Ensuite, les institutions – et les personnes qui y travaillent – doivent être formées pour une mise en œuvre efficace de la réforme. La capacité d’un pays à mettre des changements en œuvre est tributaire de la qualité de sa fonction publique, de ses mesures d’incitation et de la structure organisationnelle des ministères. Les pays ont donc besoin de cadres ayant la formation technique et administrative nécessaire pour mettre les programmes en œuvre, ainsi que d’un personnel qualifié, motivé et conscient de l’importance de sa mission.

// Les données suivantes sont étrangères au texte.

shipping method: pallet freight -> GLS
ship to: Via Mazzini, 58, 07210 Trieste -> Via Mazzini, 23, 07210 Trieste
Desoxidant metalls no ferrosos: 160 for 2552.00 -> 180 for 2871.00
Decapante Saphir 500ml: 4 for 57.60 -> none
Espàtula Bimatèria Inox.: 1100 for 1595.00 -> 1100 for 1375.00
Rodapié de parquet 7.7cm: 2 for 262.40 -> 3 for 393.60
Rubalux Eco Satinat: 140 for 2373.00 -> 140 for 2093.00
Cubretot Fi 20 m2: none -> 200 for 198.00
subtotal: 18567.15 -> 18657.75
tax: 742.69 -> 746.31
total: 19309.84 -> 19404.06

Des fonctionnaires compétents et motivés, j’en rencontrais quotidiennement lorsque j’étais ministre de l’Éducation du Pérou. Je me souviens en particulier qu’un samedi soir du mois de mars dernier, l’un de mes conseillers est passé au ministère vers 23 heures pour récupérer du matériel dont il avait besoin pour le début de l’année scolaire. Il m’a téléphoné complètement sidéré : il avait trouvé une vingtaine de jeunes au travail, le week-end, à près de minuit, aussi normalement que si c’était un lundi matin, en train de mettre la touche finale à divers programmes. Depuis ma salle de séjour, j’ai demandé à leur parler et après un bref échange je les ai remerciés pour leur engagement et leur dévouement au service de l’éducation. Une jeune femme, Jessica, m’a interrompu en disant : « Non, Monsieur le ministre, pas la peine de nous remercier. Ici, on change la vie ».

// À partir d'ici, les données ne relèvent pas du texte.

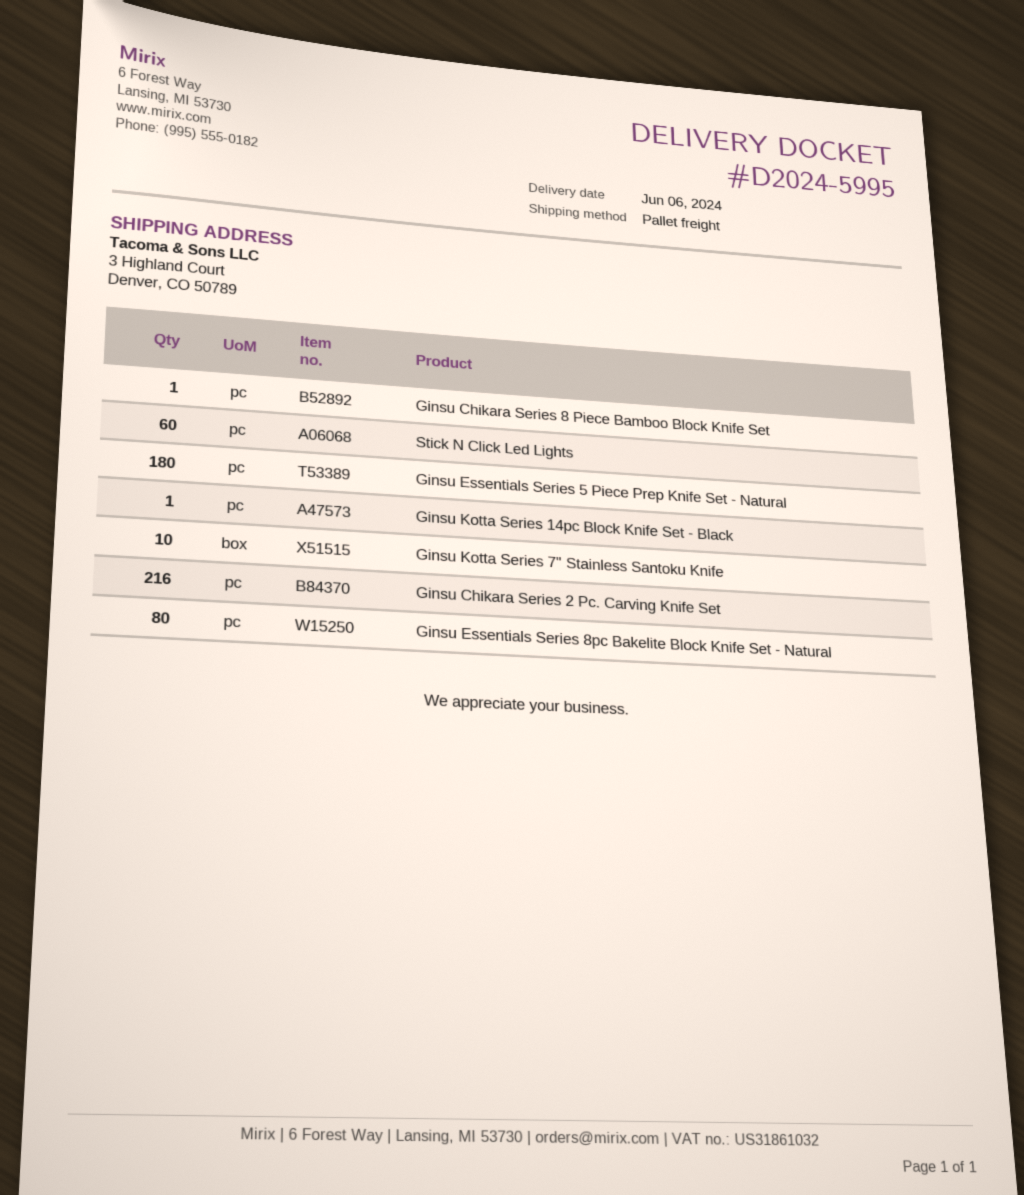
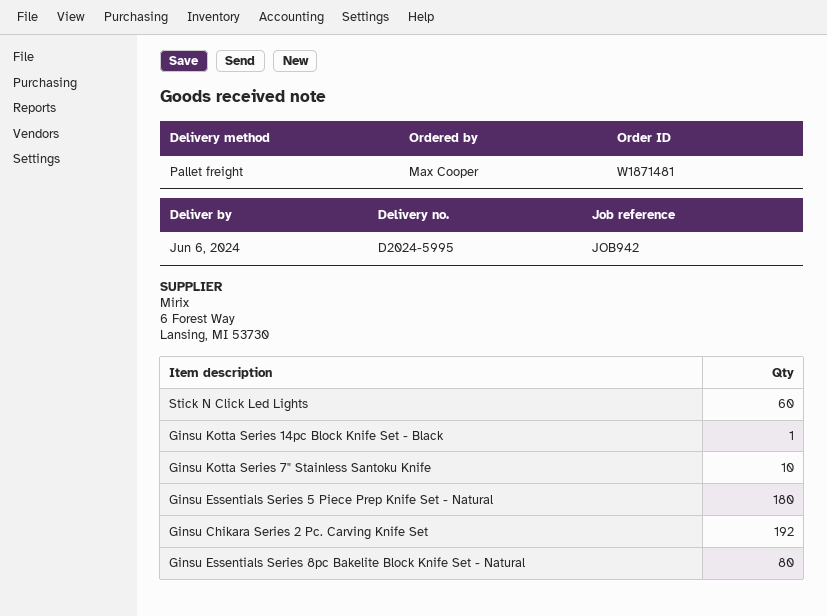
Ginsu Chikara Series 8 Piece Bamboo Block Knife Set: 1 -> none
Ginsu Chikara Series 2 Pc. Carving Knife Set: 216 -> 192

Elle avait raison. Comme beaucoup de jeunes gens que j’ai rencontrés pendant mon mandat ministériel, Jessica comprenait l’importance de sa mission.

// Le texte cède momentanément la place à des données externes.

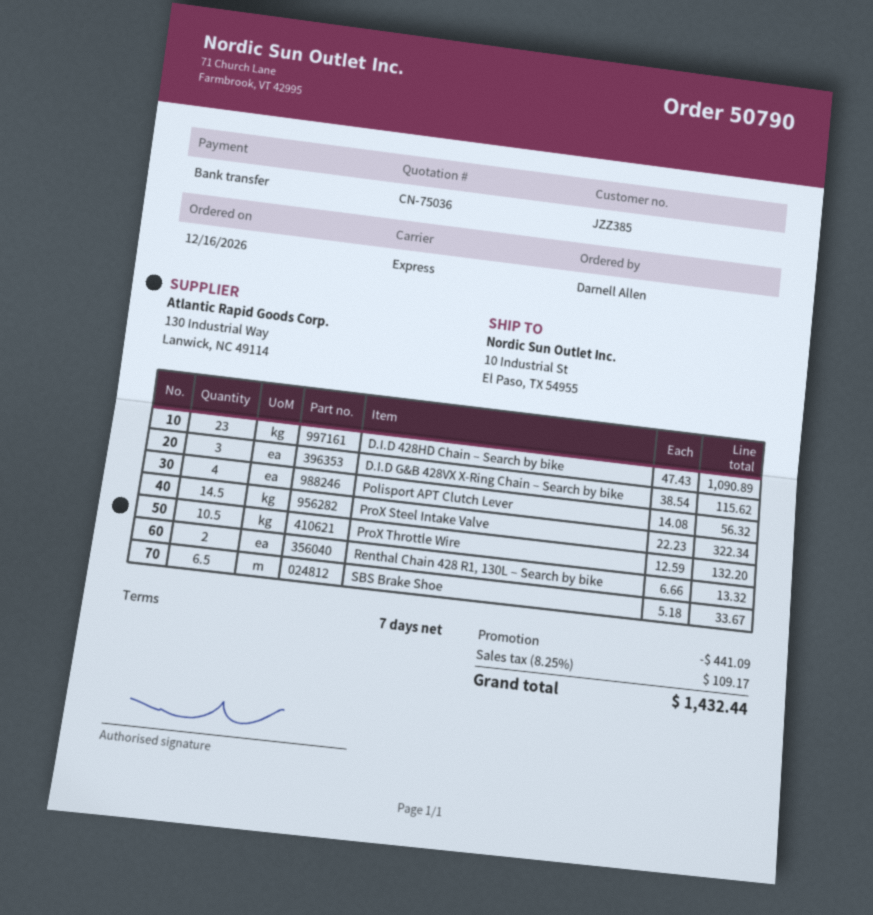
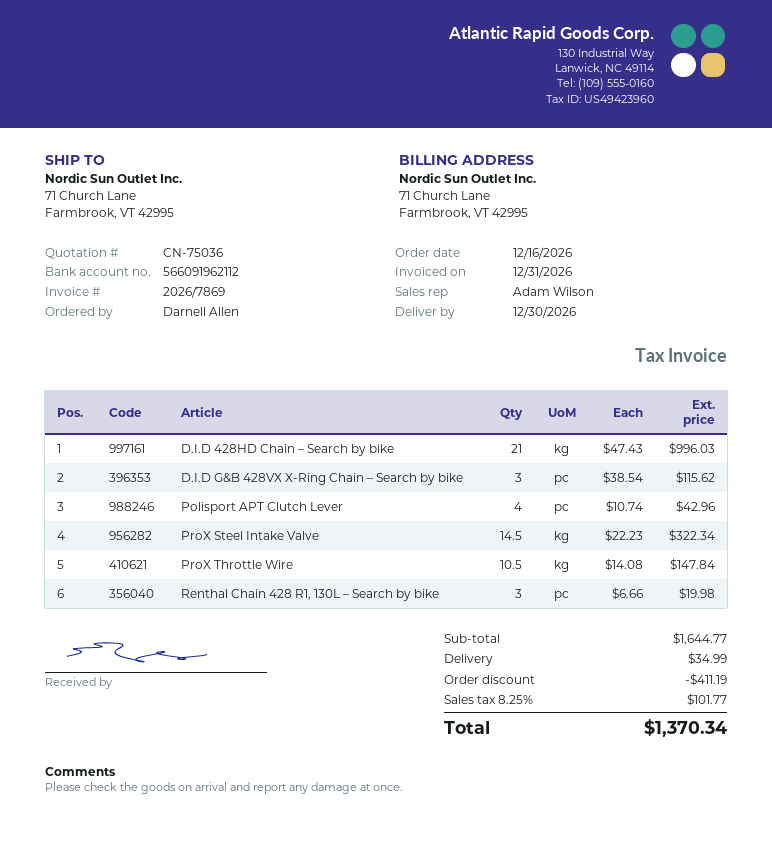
ship to: 10 Industrial St, El Paso, TX 54955 -> 71 Church Lane, Farmbrook, VT 42995
D.I.D 428HD Chain – Search by bike: 23 x 47.43 = 1090.89 -> 21 x 47.43 = 996.03
Polisport APT Clutch Lever: 4 x 14.08 = 56.32 -> 4 x 10.74 = 42.96
ProX Throttle Wire: 10.5 x 12.59 = 132.20 -> 10.5 x 14.08 = 147.84
Renthal Chain 428 R1, 130L – Search by bike: 2 x 6.66 = 13.32 -> 3 x 6.66 = 19.98
SBS Brake Shoe: 6.5 x 5.18 = 33.67 -> none
discount: 441.09 -> 411.19
shipping: none -> 34.99
tax: 8.25% = 109.17 -> 8.25% = 101.77
total: 1432.44 -> 1370.34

Certes, les fonctionnaires n’ont pas tous les mêmes capacités de mise en œuvre, et ces capacités varient aussi selon le pays et le contexte, mais un effort concerté et collectif est nécessaire pour appuyer les autorités nationales et locales qui, au bout du compte, sont en première ligne pour mener les réformes éducatives.

Enfin, il faut un alignement politique à l’appui de la réforme de l’éducation pour que priorité soit donnée à l’apprentissage des élèves et non au bénéfice personnel. Il faut que tous, l’exécutif, la population, les syndicats, les médias, les enseignants, le secteur des affaires, les autorités locales et les parents forment un front uni au service de l’objectif commun de la réforme de l’éducation. C’est un sujet qui sera traité en détail dans le prochain Rapport sur le développement dans le monde 2018 de la Banque mondiale, intitulé Accomplir la promesse d’une éducation au service du développement.
 
Il arrive trop souvent, qu’en raison d’intérêts concurrents, l’attention se concentre sur des sujets autres que l’apprentissage : les responsables politiques veulent procurer des avantages à certains groupes et les syndicats asseoir leur influence politique. Le personnel administratif cherche à protéger son pouvoir et les enseignants sont préoccupés par la sécurité de l’emploi. Il arrive que des prestataires de services veuillent privilégier leurs bénéfices et, pour ce faire, appuient des solutions qui ne favorisent pas l’intérêt général. C’est une tâche complexe que de coordonner tous ces acteurs pour faire de l’apprentissage la priorité ; dans les pays en développement l’alignement politique est l’exception plutôt que la règle. C’est néanmoins une tâche envisageable et réalisable. De fait, lorsque ces trois facteurs sont réunis – conception adaptée, capacités de mise en œuvre et alignement politique – on constate une amélioration spectaculaire de l’apprentissage des élèves.

La recette n’est pas facile à réussir, mais l’assemblage et le bon mélange de ces trois ingrédients sont essentiels à l’avenir d’un pays.